Separating daytime and night images by hour is a simple but not perfect way. There were some images at 19:00 that were sent to night_images folder. The amount of images that were looking day images and sent to night_images was too little which justify still using this approach. For future a better method can be applied.


In [1]:
# folder where images are kept

images_folder = "../data/TTG_TUR/"

In [2]:
import os
import glob
import shutil

def split_morning_night_images(images_folder = os.getcwd()):
    """ Move night images (after 18:00 and before 05:00) 
    to another folder 
    
    Input: 
        - images_folder: Path of image files. If not especified is saved in current directory.
    
    """

    # make a directory to keep night images

    dir_name =  images_folder + '/night_images/'
    print(dir_name)

    if not os.path.exists(dir_name):
        os.mkdir(dir_name)
        
    # move night files to the new directory
    
    for file_path in glob.glob(images_folder+'*.jpeg'):
        if (int(file_path.split(' ')[-1].split('-')[0]) >18) or (int(file_path.split(' ')[-1].split('-')[0]) <5):  
            filename = file_path.split('\\')[-1]
            shutil.move(images_folder+'/'+filename, dir_name+'/'+filename)

In [3]:
# saving night images in another folder 

split_morning_night_images(images_folder)

../data/TTG_TUR//night_images/


In [4]:
import pandas as pd

def create_dataframe_morning_images(output_folder, images_folder = os.getcwd()):
    """ Create a dataframe with name of daytime images and the labels 1 = 'SIM' and 0 = 'NAO' 
    based on the name of the image
    
    Input: 
        - output_folder: path of folder to save .csv file with information about daytime images.
        - images_folder: Path of image files. If not especified is saved in current directory.
    
    Output: 
        - .csv file : with information about daytime images.
        - dataframe with information about daytime images.
    """
    
    filename = []
    labels = []
    
    for file_path in glob.glob(images_folder+'*.jpeg'):
        if (int(file_path.split(' ')[-1].split('-')[0]) <= 18) or (int(file_path.split(' ')[-1].split('-')[0]) >= 5):  
            filename.append(file_path.split('.')[-2].split('\\')[-1]) 
            labels.append(file_path.split('.')[-2].split('\\')[-1].split('_')[-1])
            
    labels = [1 if label == 'SIM' else 0 for label in labels ]
    dict_images = {'image_name':filename, 'label':labels}
    
    # save in .csv
    
    df = pd.DataFrame(dict_images)
    
    df.to_csv(output_folder+"info_day_images.csv", index = False)
    
    return df


In [5]:
# folder to save the .csv file

output_folder = "../data/"

In [6]:
# creating a dataframe with daytime images and labels based on the name of the files, i.e. 'SIM'=1 and 'NAO'=0 
# which indicate firebreak

create_dataframe_morning_images(output_folder, images_folder = images_folder)

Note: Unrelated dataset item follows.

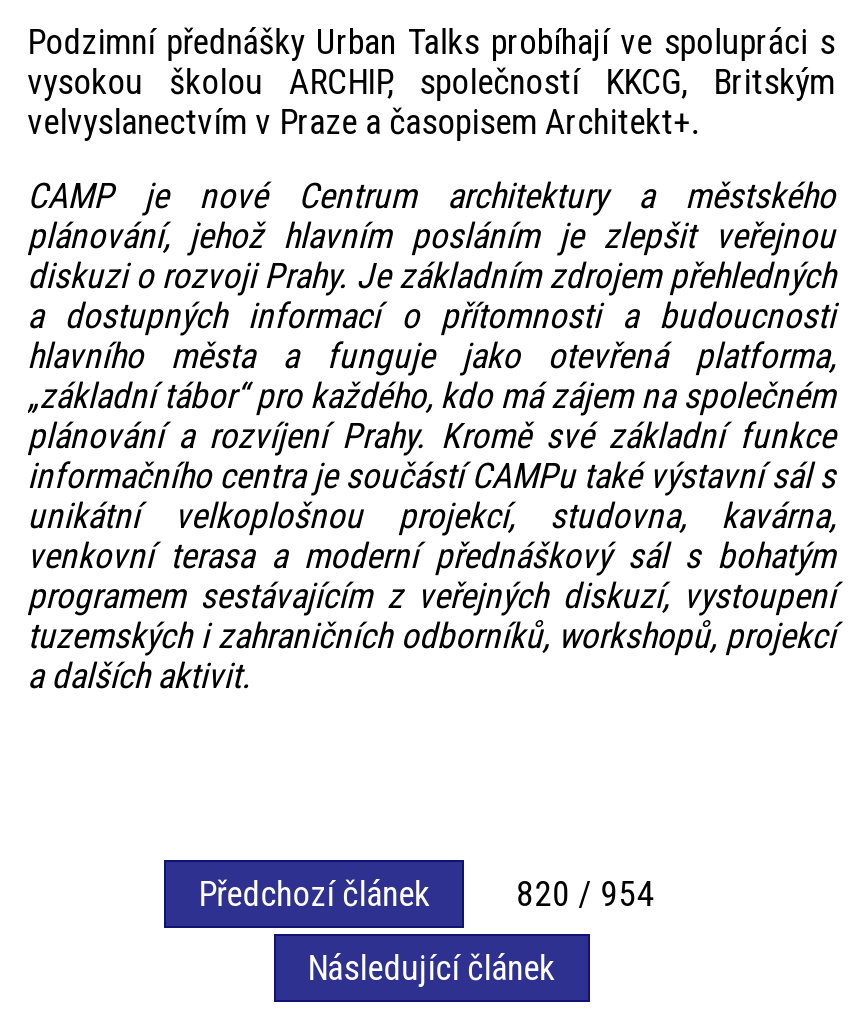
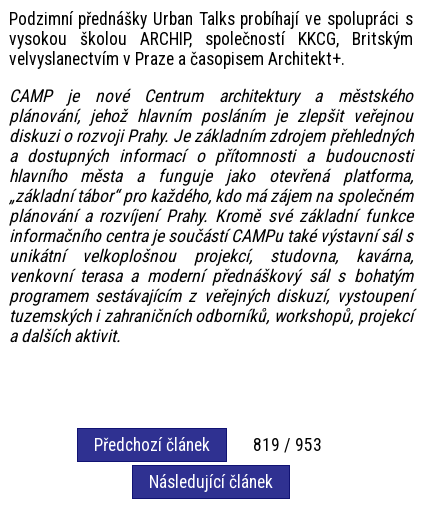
- Předchozí článek 820 / 954
+ Předchozí článek 819 / 953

Unnamed: 0,image_name,label
0,2017-12-12 11-53-41_SIM,1
1,2017-12-12 11-54-05_NAO,0
2,2017-12-12 11-54-15_SIM,1
3,2017-12-12 11-55-28_SIM,1
4,2017-12-12 11-56-30_NAO,0
...,...,...
6320,2019-09-23 07-26-55_SIM,1
6321,2019-09-23 07-26-57_SIM,1
6322,2019-09-23 07-28-24_SIM,1
6323,2019-09-23 07-35-16_SIM,1


In [8]:
# testing opening df

df = pd.read_csv(output_folder+"info_day_images.csv")
df

Unnamed: 0,image_name,label
0,2017-12-12 11-53-41_SIM,1
1,2017-12-12 11-54-05_NAO,0
2,2017-12-12 11-54-15_SIM,1
3,2017-12-12 11-55-28_SIM,1
4,2017-12-12 11-56-30_NAO,0
...,...,...
6320,2019-09-23 07-26-55_SIM,1
6321,2019-09-23 07-26-57_SIM,1
6322,2019-09-23 07-28-24_SIM,1
6323,2019-09-23 07-35-16_SIM,1


In [9]:
import os
import glob
import shutil

def split_SIM_NAO_images(images_folder = os.getcwd()):

    """ Move files from image_folder to subfolders based on the name of the files.
    
    Input: 
        - images_folder: Path of image files. If not especified is saved in current directory.
    
    """

    for file_path in glob.glob(images_folder + '*.jpeg'):
    
        dir_name = file_path.split('.')[-2].split('\\')[-1].split('_')[-1]
        filename = file_path.split('\\')[-1]
    
        if not os.path.exists(images_folder+'/'+dir_name):
            os.mkdir(images_folder+'/'+dir_name)
    
        shutil.move(images_folder+'/'+filename, images_folder+'/'+dir_name+'/'+filename)

In [10]:
# split daytime images in folders SIM and NAO based on the name of the file
split_SIM_NAO_images(images_folder)